The report, an update of a series last published in 2018, finds that Black and disabled students continue to be disproportionally affected by these policies and makes recommendations on a better path forward.

Key findings in the report include:

  • Students with disabilities and Black students remain disproportionately assigned to alternative educational placements.  
  • Black students make up less than a quarter of overall K-12 enrollment in Virginia but represent nearly half of the students in alternative placements.  
  • Students with disabilities—roughly 13% of Virginia’s K-12 population—received almost a quarter of all in-school and out-of-school suspensions. 
  • During the 2022-2023 school year in Virginia, students with disabilities received approximately 24% of all referrals to local law enforcement for school-based infractions, while they represent only approximately 13% of K-12 enrolment. 
  • To date, the Virginia Department of Education (VDOE) has not met its data reporting obligations. Without much needed information about the state of Virginia’s alternative educational placements, these disparities are difficult to resolve.  

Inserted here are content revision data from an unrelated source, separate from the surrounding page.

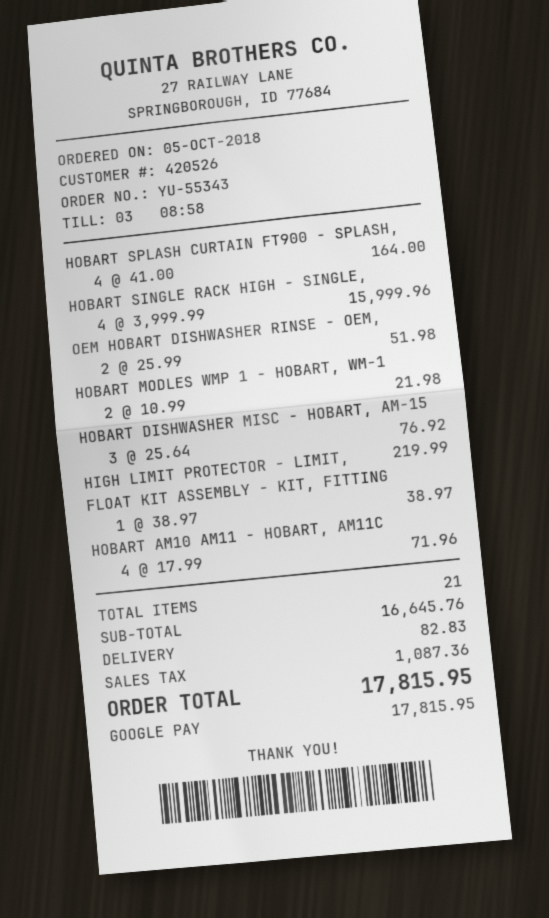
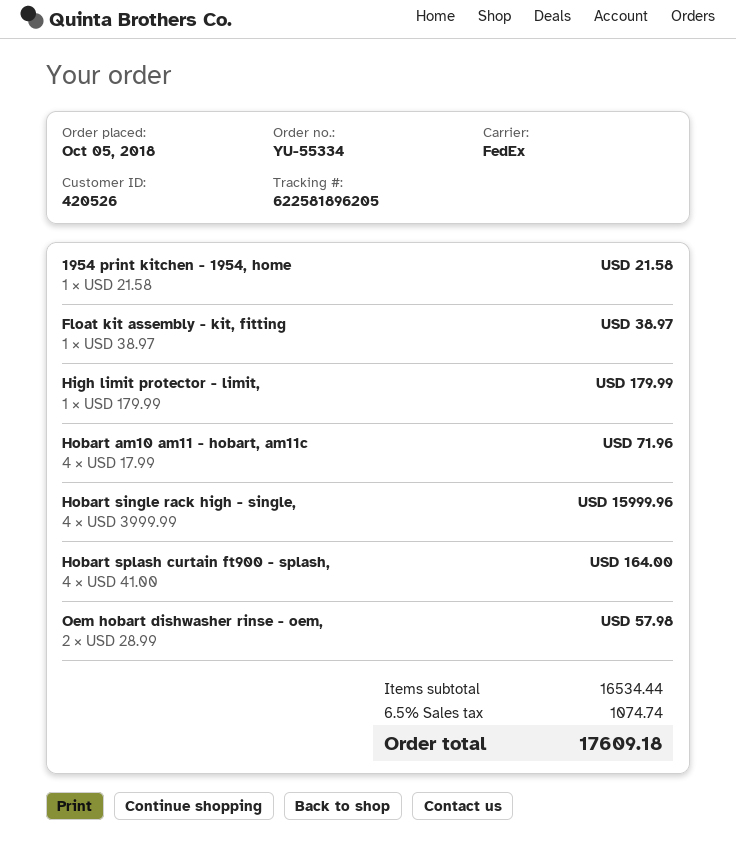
order number: YU-55343 -> YU-55334
OEM HOBART DISHWASHER RINSE - OEM,: 2 x 25.99 = 51.98 -> 2 x 28.99 = 57.98
HOBART MODLES WMP 1 - HOBART, WM-1: 2 x 10.99 = 21.98 -> none
HOBART DISHWASHER MISC - HOBART, AM-15: 3 x 25.64 = 76.92 -> none
HIGH LIMIT PROTECTOR - LIMIT,: 1 x 219.99 = 219.99 -> 1 x 179.99 = 179.99
1954 print kitchen - 1954, home: none -> 1 x 21.58 = 21.58
subtotal: 16645.76 -> 16534.44
shipping: 82.83 -> none
tax: 1087.36 -> 1074.74
total: 17815.95 -> 17609.18

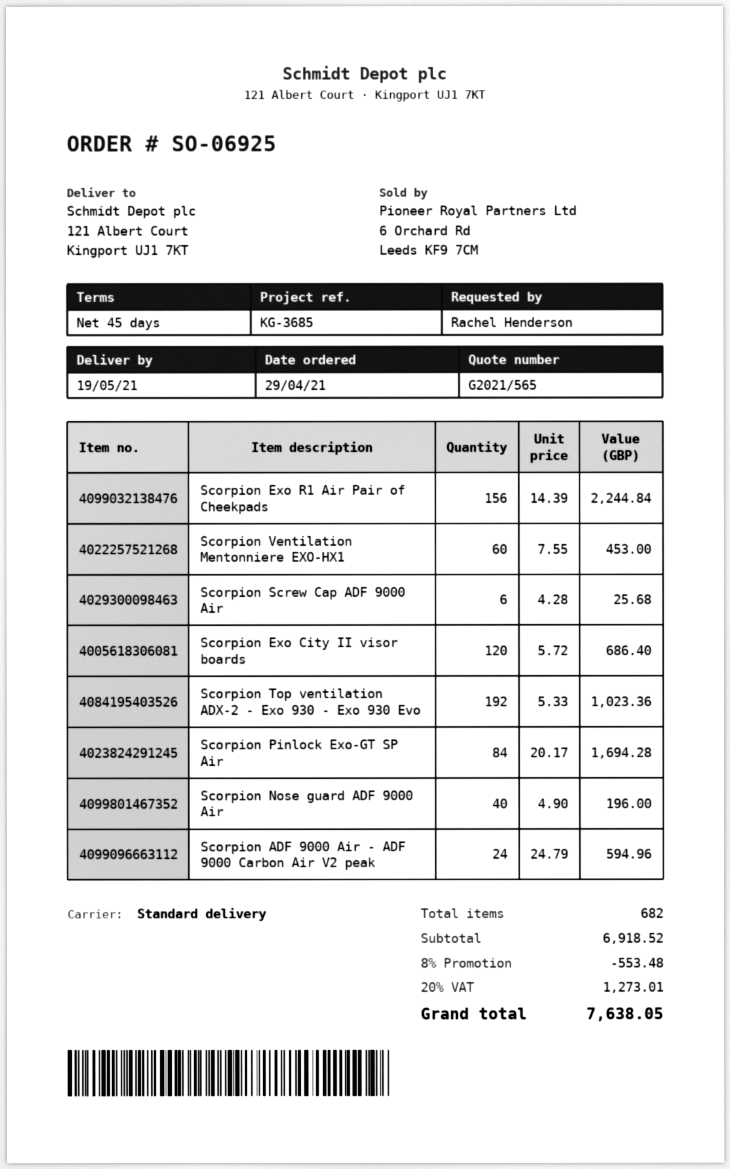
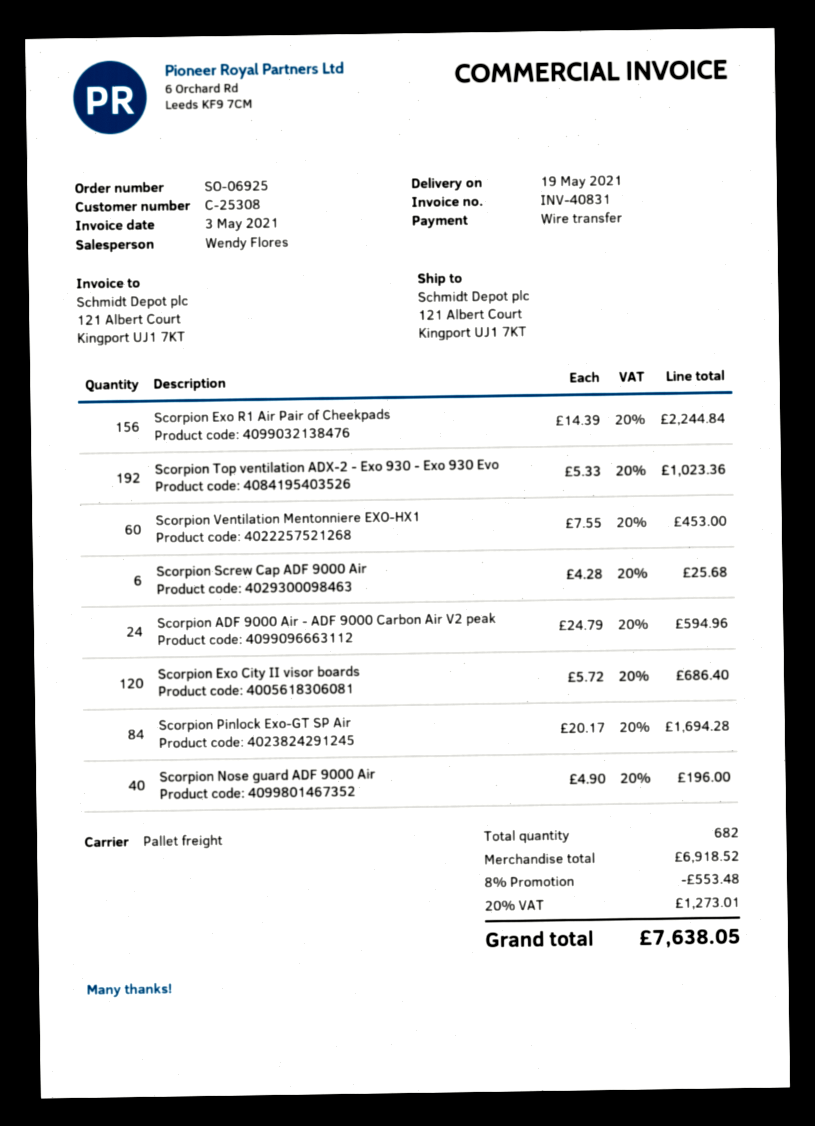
shipping method: standard -> pallet freight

Right now, at the 2024 Virginia General Assembly, there are a number of bills that would help address these disparities and provide a better learning experience for Virginia’s young people. 

These include bills that mandate the use of restorative discipline before students—in all but the most egregious cases—are excluded from school, increase the number of school-based counselors serving Virginia’s K-12 schools by reducing staffing ratios, and increase the number of specialized student support positions, like school social workers, school psychologists, school nurses, licensed behavior analysts, and licensed assistant behavior analysts. 

Not all of these bills will pass this session, but our Youth Justice and Policy teams are hard at work helping to move these closer to the finish line while also fighting back against bills that could exacerbate the situation even further. 

You can read the full report here.

Follow our social media to keep up with LAJC’s efforts at the legislative session (and stay tuned for an email update on our efforts at the mid-way point in session, known as “crossover”). Thank you for your support of this work.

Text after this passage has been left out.